Cannot pickle '_thread.lock' object exception after DataArray transpose and copy operations from netCDF file. #8442

sharkinsspatial · 2023-11-11T00:03:38Z

What is your issue?

I hit this issue while using rioxarray with a series of operations similar to those noted in this issue corteva/rioxarray#614. After looking through the rioxarray codebase a bit I was able to reproduce the issue with pure xarray operations.

If the Dataset is opened with the default lock=True settings, transposing a DataArray's coordinates and then copying the DataArray results in a cannot pickle '_thread.lock' object exception.

If the Dataset is opened with lock=False, no error is thrown.

This sample notebook reproduces the error.

This might be user error on my part, but it would be great to have some clarification on why lock=False is necessary here as my understanding was that this should only be necessary when using parallel write operations.

The text was updated successfully, but these errors were encountered:

welcome · 2023-11-11T00:03:40Z

Thanks for opening your first issue here at xarray! Be sure to follow the issue template!
If you have an idea for a solution, we would really welcome a Pull Request with proposed changes.
See the Contributing Guide for more.
It may take us a while to respond here, but we really value your contribution. Contributors like you help make xarray better.
Thank you!

sharkinsspatial · 2023-12-06T02:12:39Z

Here is a locally reproducible MCVE.

import xarray as xr
import numpy as np

file_path = "test.nc"

ds = xr.Dataset(
    {
        'latitude': np.arange(10),
        'longitude': np.arange(10),
        'precip': (['latitude', 'longitude'], np.arange(100).reshape(10, 10))
    }
)

ds.to_netcdf(file_path, engine="h5netcdf")
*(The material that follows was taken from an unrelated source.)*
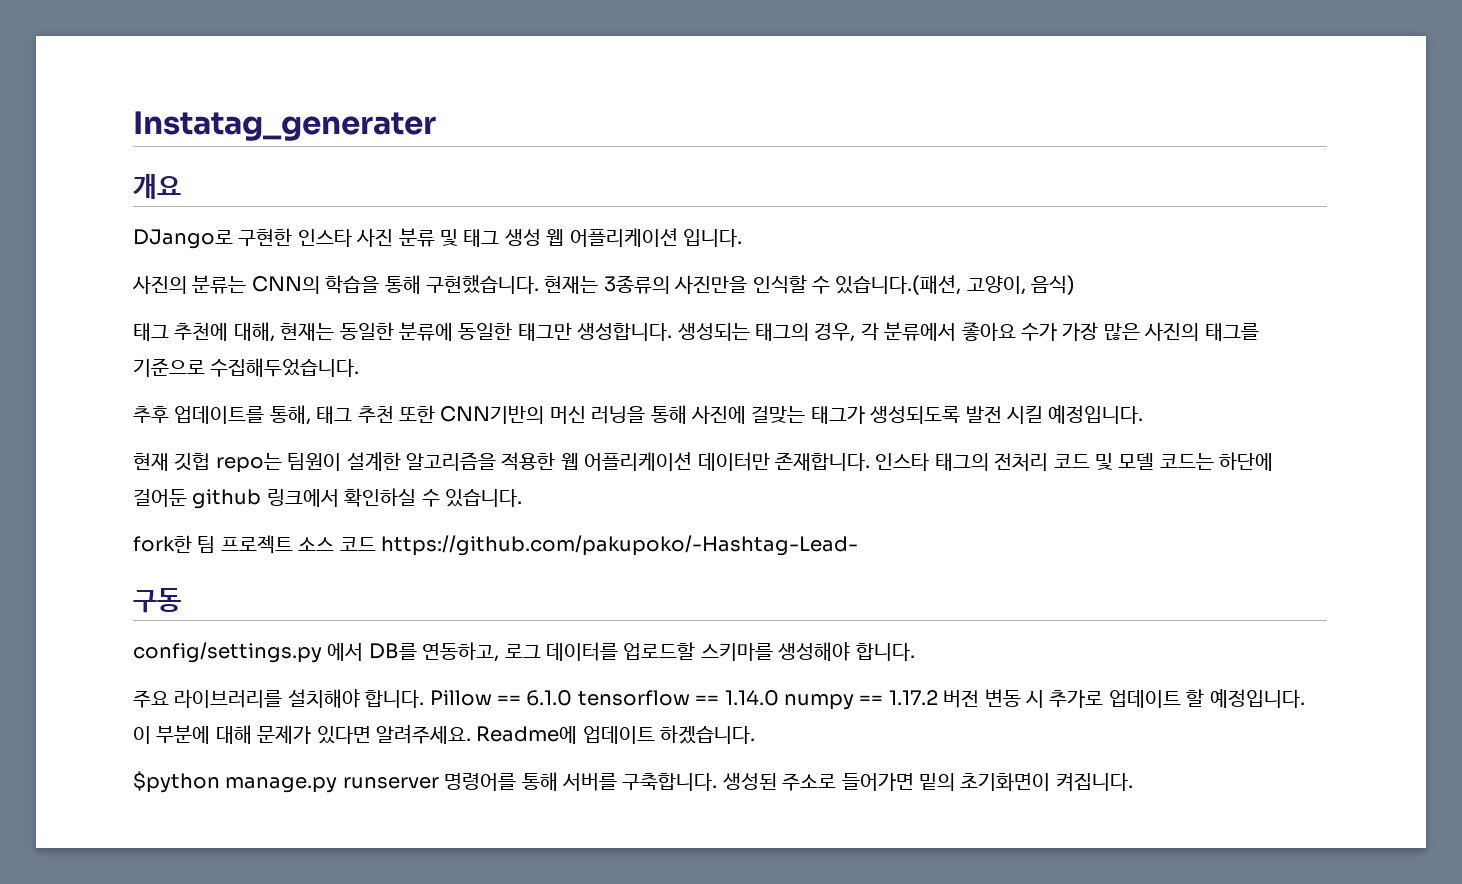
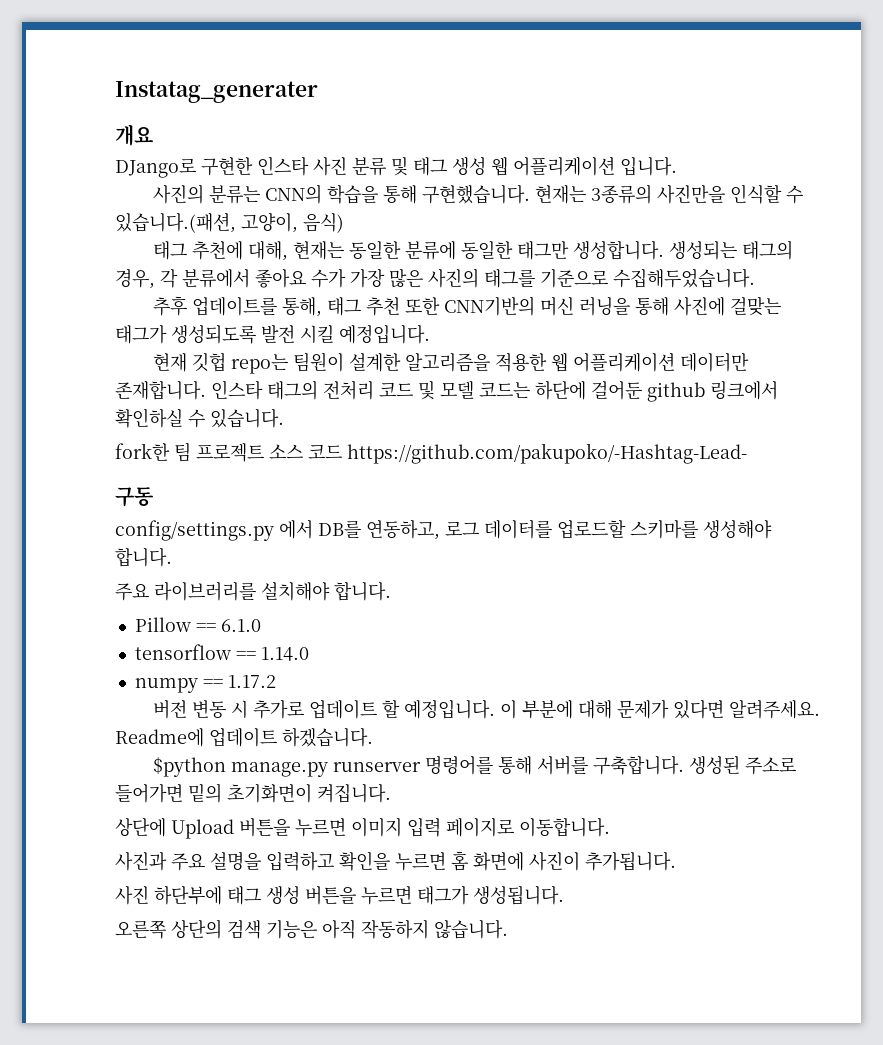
(425, 699) none -> (391, 591) //
(573, 698) none -> (261, 625) //
(779, 698) none -> (309, 654) //
(938, 697) none -> (276, 681) //
(1133, 781) none -> [115,817,610,839] [115,851,676,871] [115,885,564,905] [115,919,508,939] // 상단에 Upload 버튼을 누르면 이미지 입력 페이지로 이동합니다. // 사진과 주요 설명을 입력하고 확인을 누르면 홈 화면에 사진이 추가됩니다. // 사진 하단부에 태그 생성 버튼을 누르면 태그가 생성됩니다. // 오른쪽 상단의 검색 기능은 아직 작동하지 않습니다.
ds = xr.open_dataset(file_path, engine="h5netcdf", decode_coords=True, decode_times=True)
da = ds["precip"]
da = da.transpose("longitude", "latitude", missing_dims="ignore")
da = da.copy()

Note that if xr.open_dataset is called with lock=False the _io.BufferedReader error is not thrown. 👍

max-sixty · 2023-12-06T02:36:23Z

Hmm, I don't get an error there. Can you post your dependencies? (Instructions in the bug report template)

Edit: though it seems to rely on the file being there from #8443...
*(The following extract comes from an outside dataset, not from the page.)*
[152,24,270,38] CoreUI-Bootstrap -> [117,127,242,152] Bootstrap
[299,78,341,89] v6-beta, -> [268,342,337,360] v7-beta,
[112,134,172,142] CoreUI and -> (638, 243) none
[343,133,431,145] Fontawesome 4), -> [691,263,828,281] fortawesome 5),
sharkinsspatial · 2023-12-06T02:56:55Z

Apologies, I had not written the netCDF file out in the MCVE 🤦‍♂️, the example is updated now. I was able to produce the error in the environment below.

INSTALLED VERSIONS
------------------
commit: None
python: 3.9.0 (default, Apr 14 2021, 14:07:04)
[Clang 12.0.0 (clang-1200.0.32.29)]
python-bits: 64
OS: Darwin
OS-release: 19.6.0
machine: x86_64
processor: i386
byteorder: little
LC_ALL: None
LANG: en_US.UTF-8
LOCALE: ('en_US', 'UTF-8')
libhdf5: 1.12.2
libnetcdf: None

xarray: 2023.11.0
pandas: 2.1.3
numpy: 1.26.2
scipy: None
netCDF4: None
pydap: None
h5netcdf: 1.3.0
h5py: 3.10.0
Nio: None
zarr: None
cftime: None
nc_time_axis: None
iris: None
bottleneck: None
dask: None
distributed: None
matplotlib: None
cartopy: None
seaborn: None
numbagg: None
fsspec: 2023.12.1
cupy: None
pint: None
sparse: None
flox: None
numpy_groupies: None
setuptools: 68.2.2
pip: 23.3.1
conda: None
pytest: None
mypy: None
IPython: None
sphinx: None

dcherian · 2023-12-06T03:28:56Z

Mine too succeeds with libhdf5: 1.14.2, otherwise my versions of xarray, h5netcdf, h5py match yours.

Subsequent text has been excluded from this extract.